Image comparison data:

►

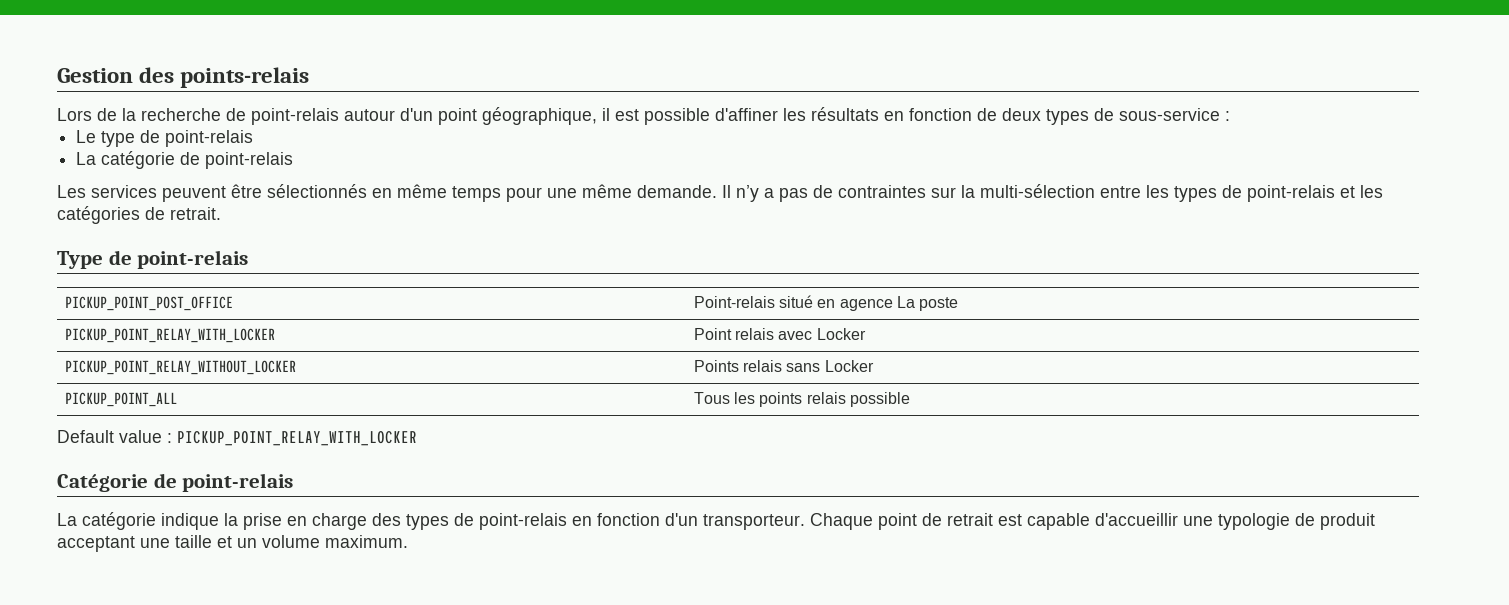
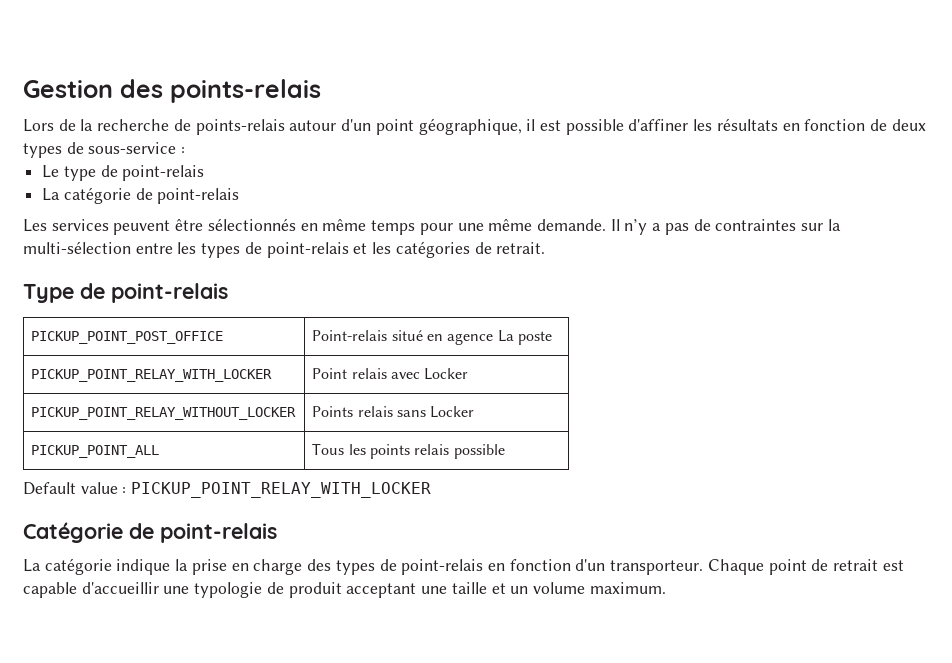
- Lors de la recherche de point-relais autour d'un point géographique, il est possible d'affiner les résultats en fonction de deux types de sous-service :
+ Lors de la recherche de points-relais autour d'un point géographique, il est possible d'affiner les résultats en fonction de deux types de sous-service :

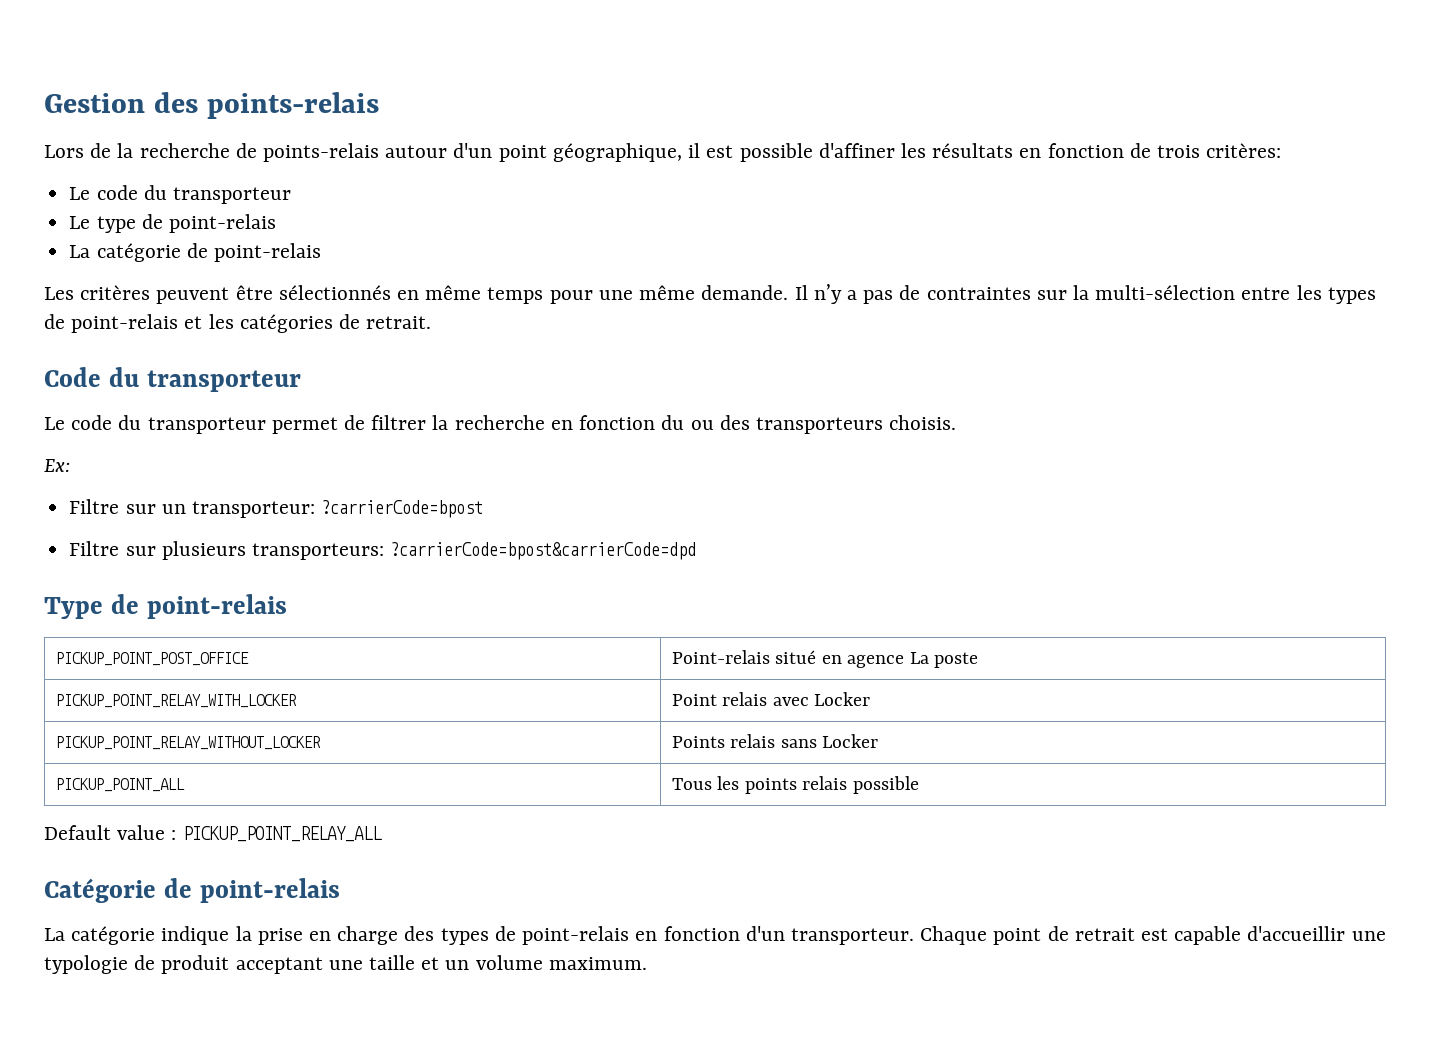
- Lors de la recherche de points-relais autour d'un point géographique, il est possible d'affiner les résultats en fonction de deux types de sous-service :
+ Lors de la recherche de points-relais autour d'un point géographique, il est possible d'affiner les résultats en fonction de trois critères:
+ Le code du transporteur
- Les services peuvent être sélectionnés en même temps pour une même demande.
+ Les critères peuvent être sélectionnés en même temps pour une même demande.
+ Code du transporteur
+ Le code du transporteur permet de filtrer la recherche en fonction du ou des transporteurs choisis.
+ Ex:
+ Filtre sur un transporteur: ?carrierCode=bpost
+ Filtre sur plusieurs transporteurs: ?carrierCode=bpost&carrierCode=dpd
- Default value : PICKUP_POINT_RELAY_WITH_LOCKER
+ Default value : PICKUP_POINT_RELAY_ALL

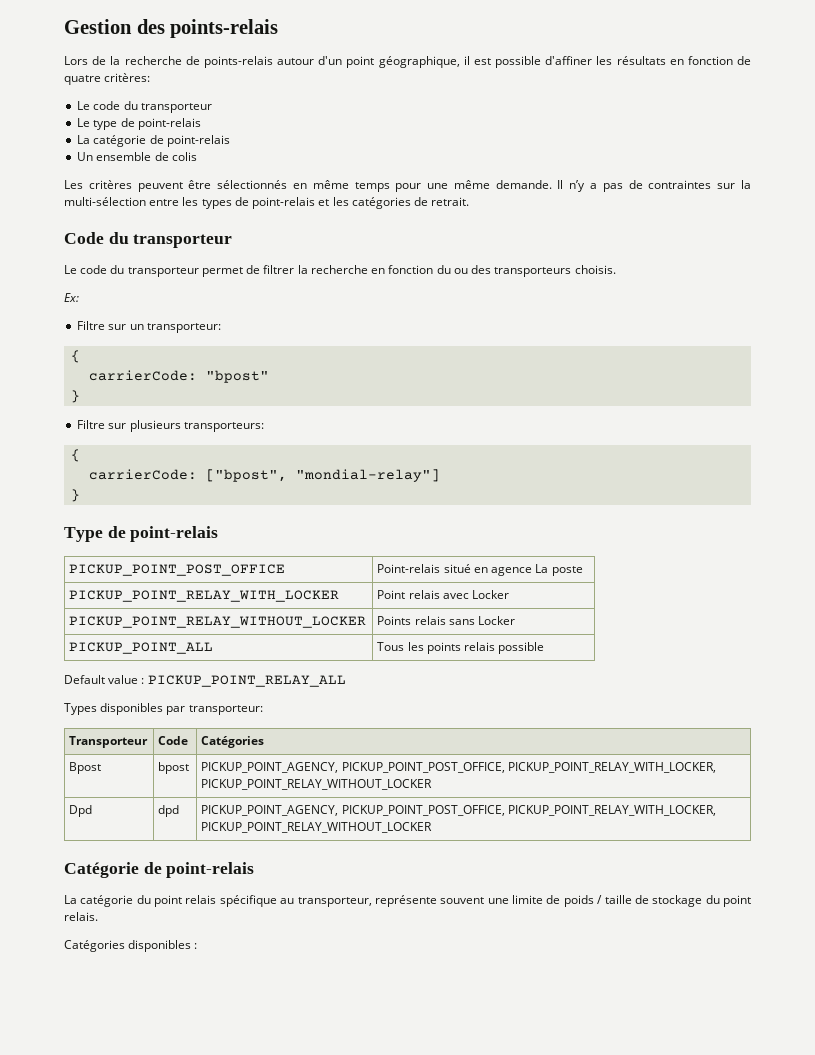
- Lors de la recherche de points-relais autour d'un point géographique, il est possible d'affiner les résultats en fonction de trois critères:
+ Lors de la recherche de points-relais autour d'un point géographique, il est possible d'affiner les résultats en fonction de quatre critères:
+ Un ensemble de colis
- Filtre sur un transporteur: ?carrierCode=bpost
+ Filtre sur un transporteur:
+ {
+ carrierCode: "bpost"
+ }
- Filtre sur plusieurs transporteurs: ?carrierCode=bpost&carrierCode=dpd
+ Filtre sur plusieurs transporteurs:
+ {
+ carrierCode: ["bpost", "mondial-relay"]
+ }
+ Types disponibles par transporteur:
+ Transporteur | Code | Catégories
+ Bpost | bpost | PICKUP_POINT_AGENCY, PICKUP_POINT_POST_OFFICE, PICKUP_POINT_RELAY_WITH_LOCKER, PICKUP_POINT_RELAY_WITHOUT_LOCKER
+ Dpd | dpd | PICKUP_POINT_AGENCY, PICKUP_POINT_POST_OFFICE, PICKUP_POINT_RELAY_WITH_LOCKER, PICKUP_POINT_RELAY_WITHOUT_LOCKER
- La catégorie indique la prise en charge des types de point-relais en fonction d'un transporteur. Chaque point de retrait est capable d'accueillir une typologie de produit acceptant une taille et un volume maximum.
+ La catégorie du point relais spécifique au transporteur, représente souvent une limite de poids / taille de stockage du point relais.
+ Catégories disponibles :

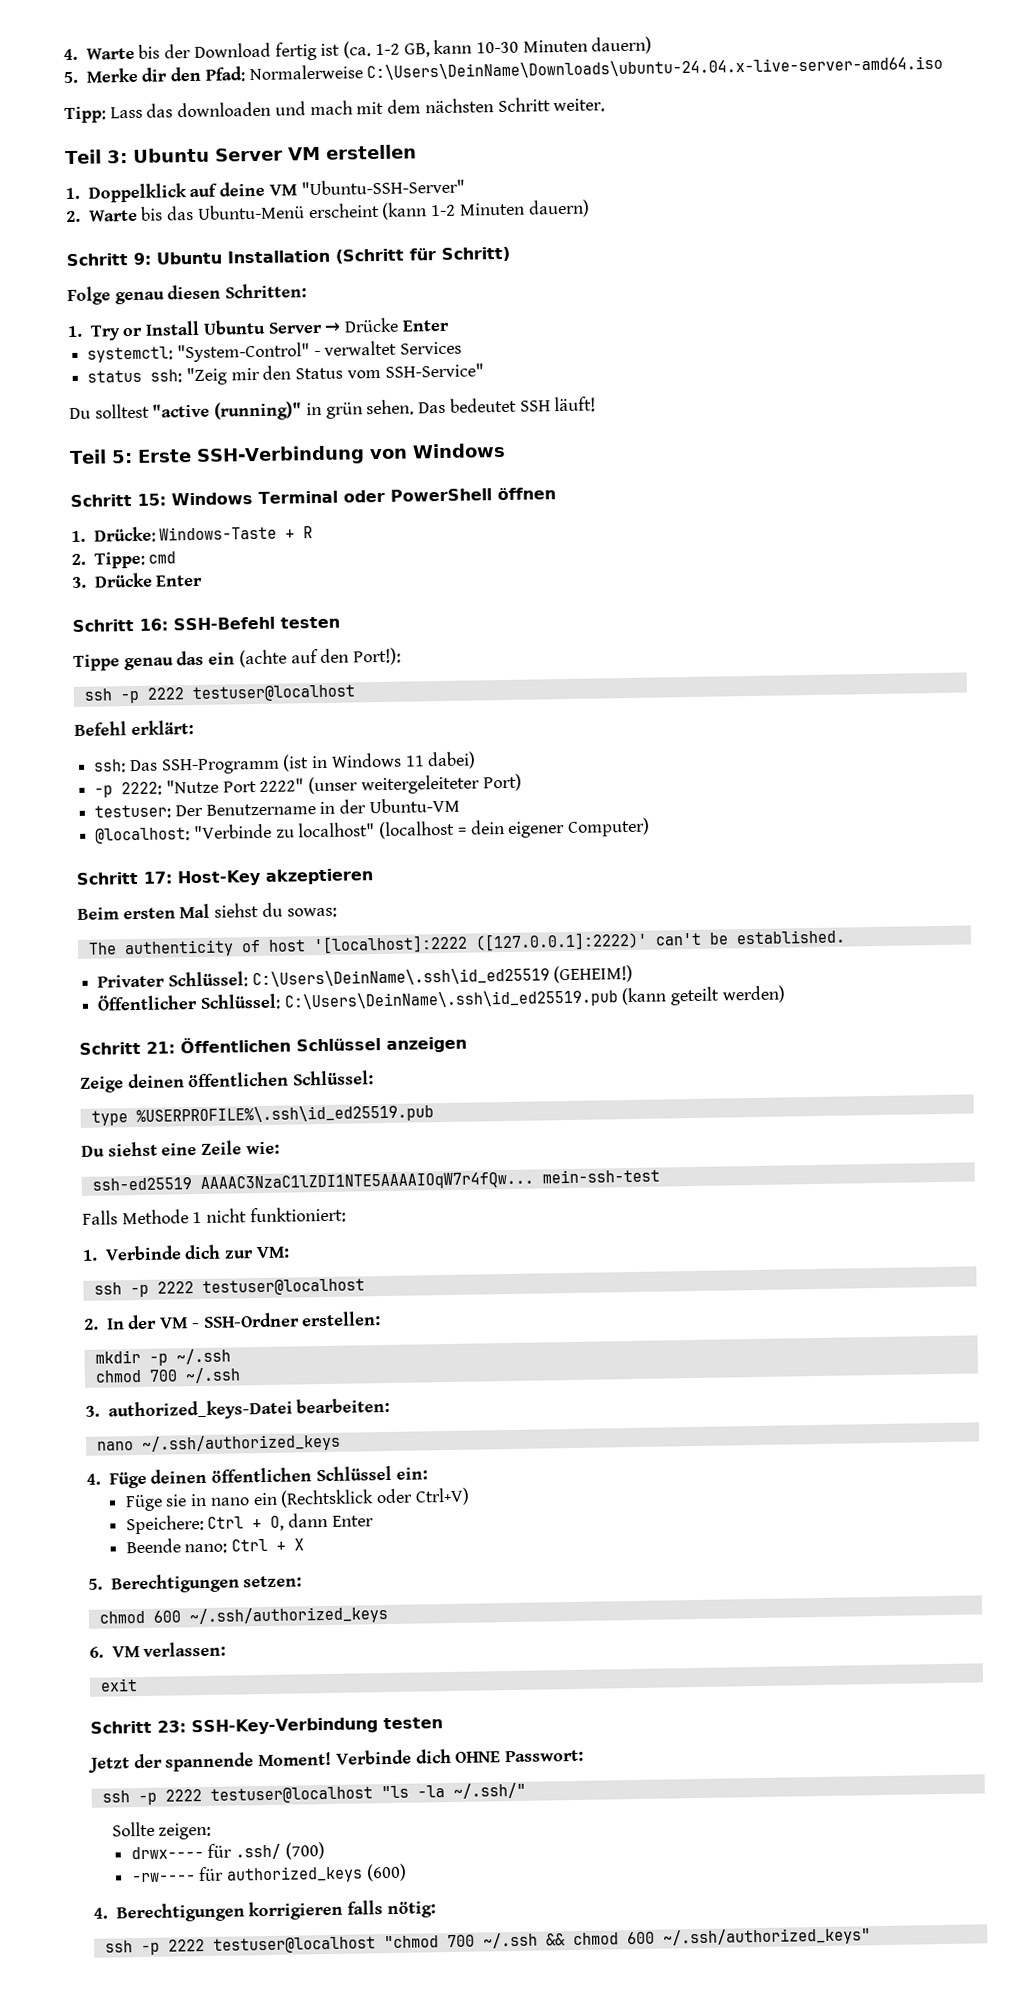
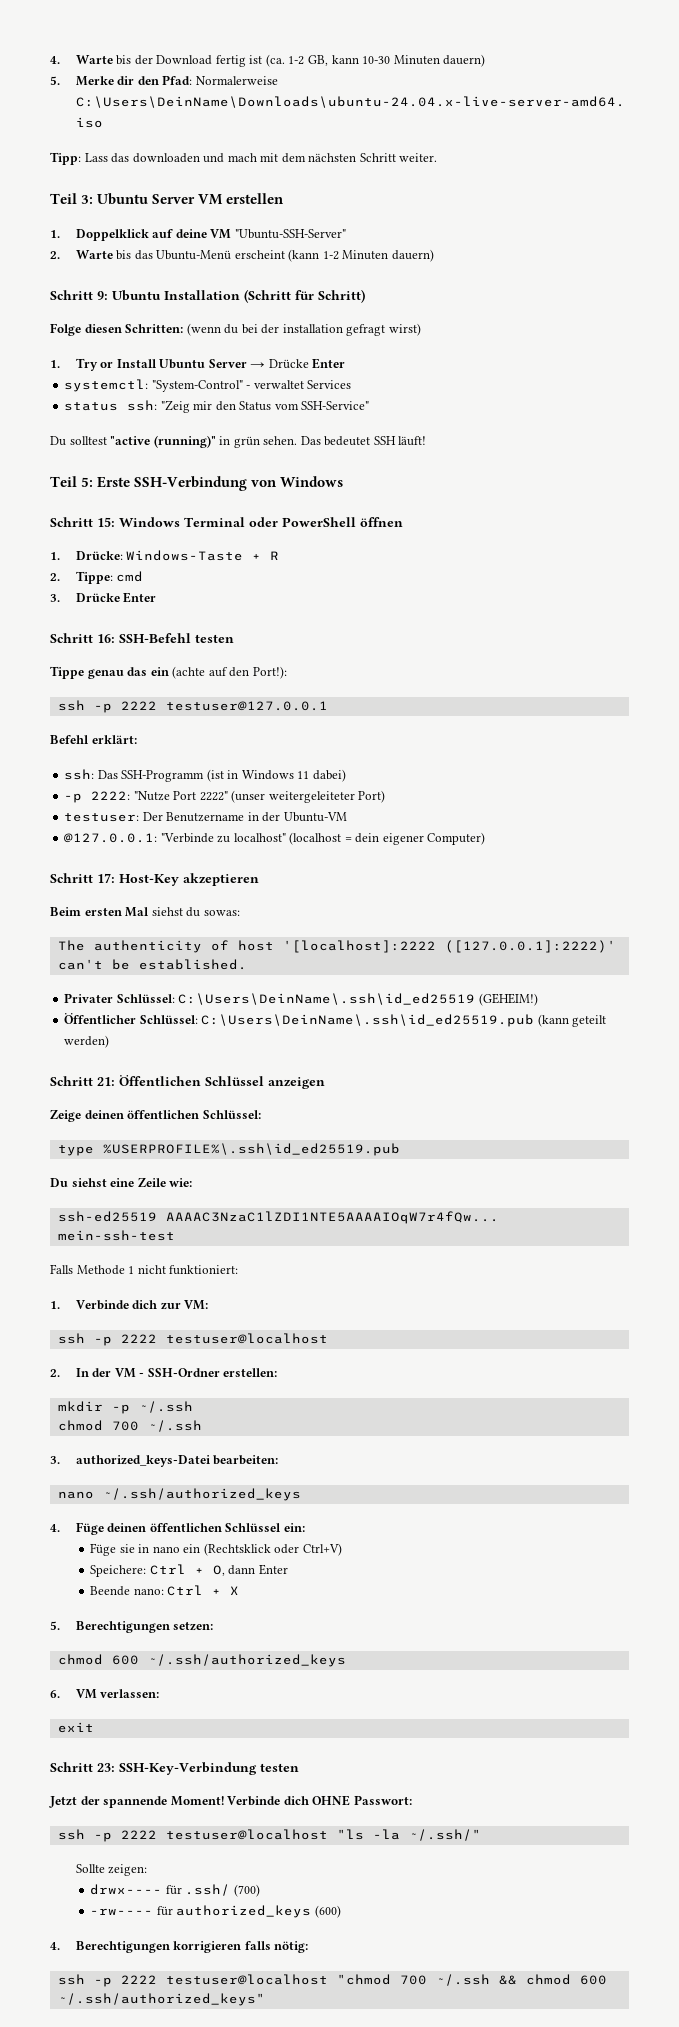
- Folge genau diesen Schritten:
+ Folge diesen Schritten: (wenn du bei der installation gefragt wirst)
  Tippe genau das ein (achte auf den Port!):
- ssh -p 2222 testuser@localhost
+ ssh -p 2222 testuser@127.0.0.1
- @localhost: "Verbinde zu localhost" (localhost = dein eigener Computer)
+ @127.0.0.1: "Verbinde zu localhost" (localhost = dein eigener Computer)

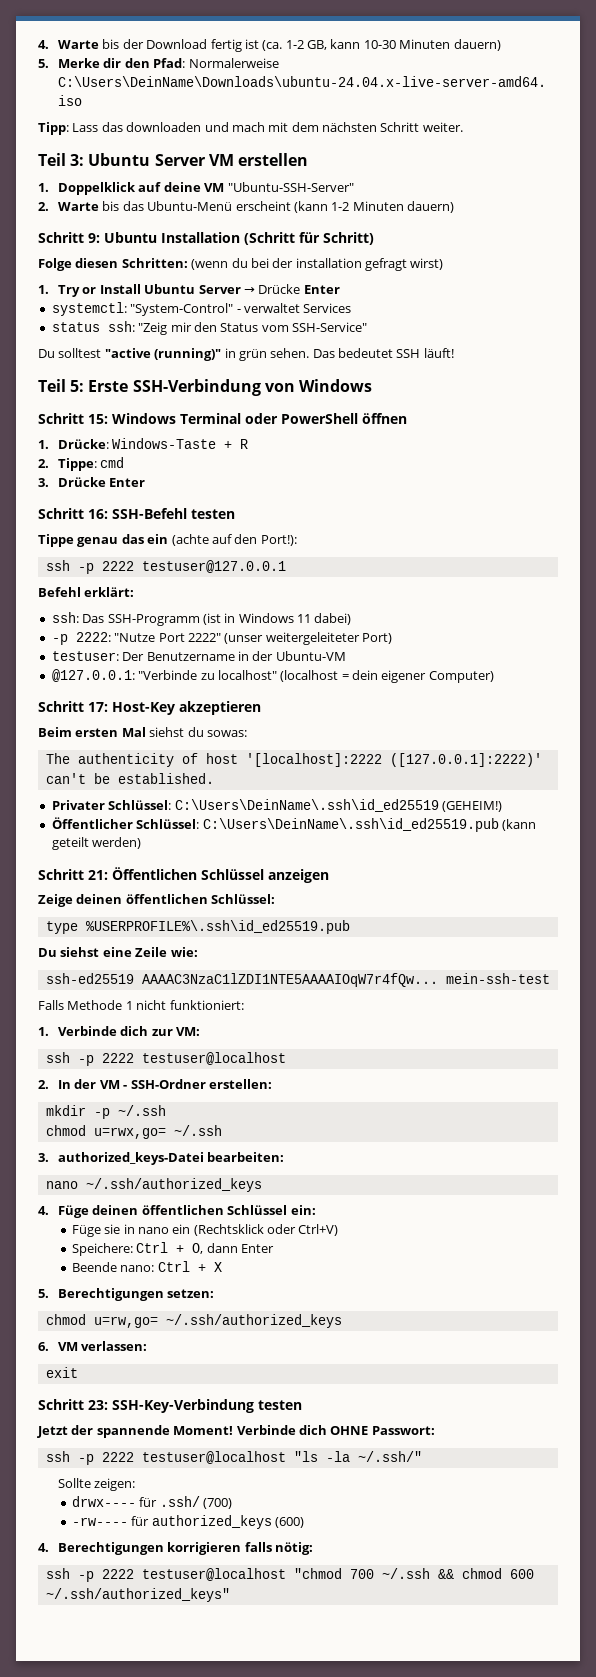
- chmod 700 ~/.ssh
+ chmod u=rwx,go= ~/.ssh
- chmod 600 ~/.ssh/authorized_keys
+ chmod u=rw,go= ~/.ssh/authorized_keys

◄

● TRY IT:
If a line in the entries includes the word "peuvent", copy that line out.

● SOLUTION TO THE PROBLEM:
- Les services peuvent être sélectionnés en même temps pour une même demande.
+ Les critères peuvent être sélectionnés en même temps pour une même demande.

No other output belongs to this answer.